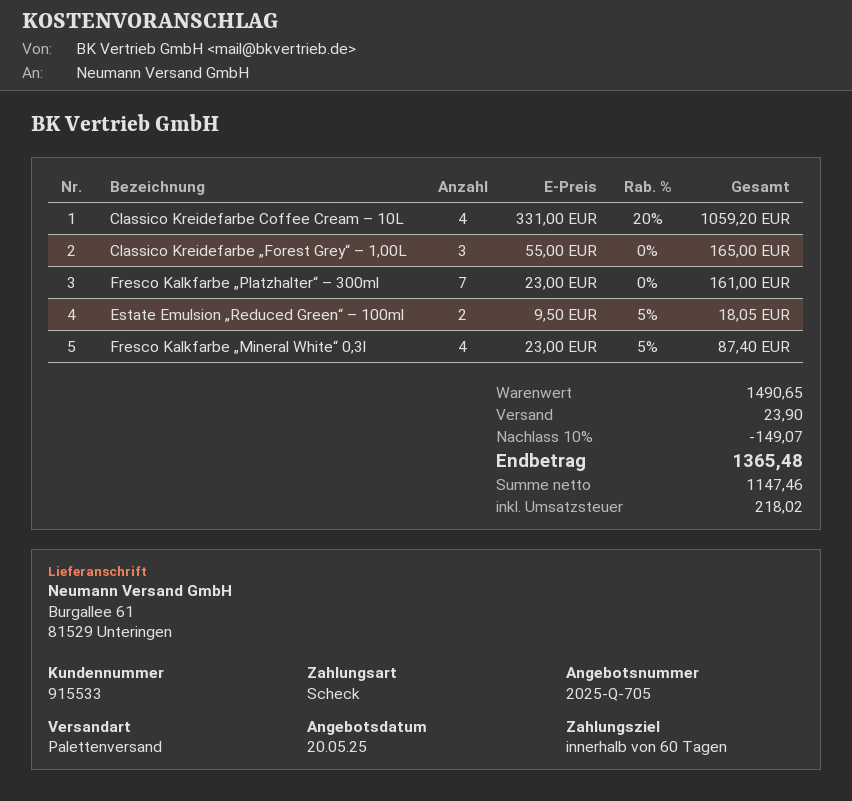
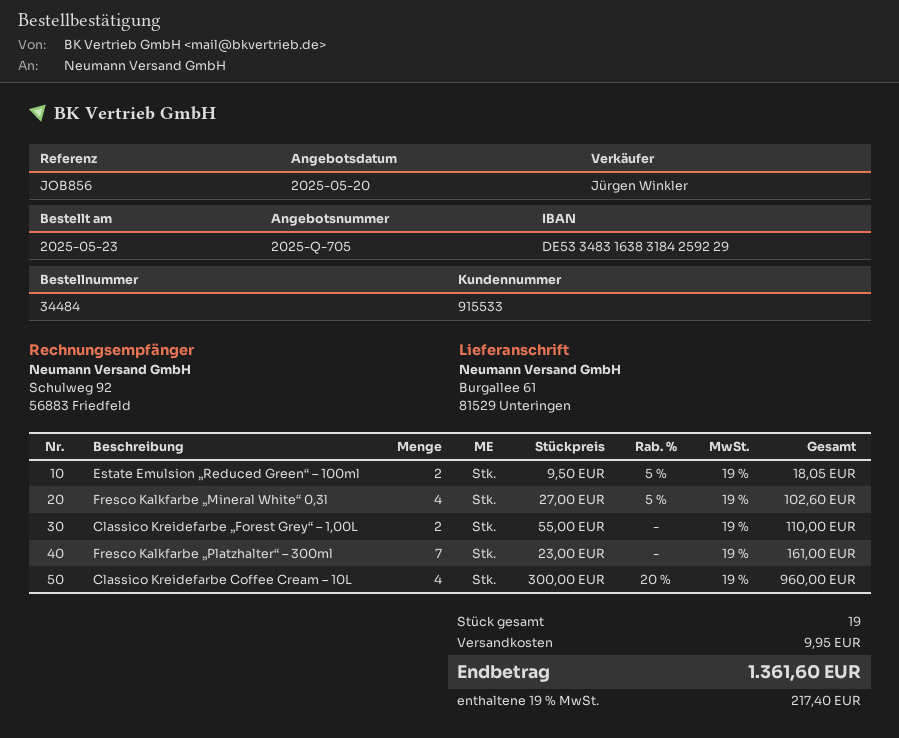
Classico Kreidefarbe Coffee Cream – 10L: 4 x 331.00 - 20% = 1059.20 -> 4 x 300.00 - 20% = 960.00
Classico Kreidefarbe „Forest Grey“ – 1,00L: 3 x 55.00 = 165.00 -> 2 x 55.00 = 110.00
Fresco Kalkfarbe „Mineral White“ 0,3l: 4 x 23.00 - 5% = 87.40 -> 4 x 27.00 - 5% = 102.60
discount: 10% = 149.07 -> none
shipping: 23.90 -> 9.95
tax: 218.02 -> 217.40
total: 1365.48 -> 1361.60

_ _ _

## TASK DESCRIPTION
Keep every word of the lines above unchanged in the copy, and omit the pictures.

## SOLUTION BELOW
Classico Kreidefarbe Coffee Cream – 10L: 4 x 331.00 - 20% = 1059.20 -> 4 x 300.00 - 20% = 960.00
Classico Kreidefarbe „Forest Grey“ – 1,00L: 3 x 55.00 = 165.00 -> 2 x 55.00 = 110.00
Fresco Kalkfarbe „Mineral White“ 0,3l: 4 x 23.00 - 5% = 87.40 -> 4 x 27.00 - 5% = 102.60
discount: 10% = 149.07 -> none
shipping: 23.90 -> 9.95
tax: 218.02 -> 217.40
total: 1365.48 -> 1361.60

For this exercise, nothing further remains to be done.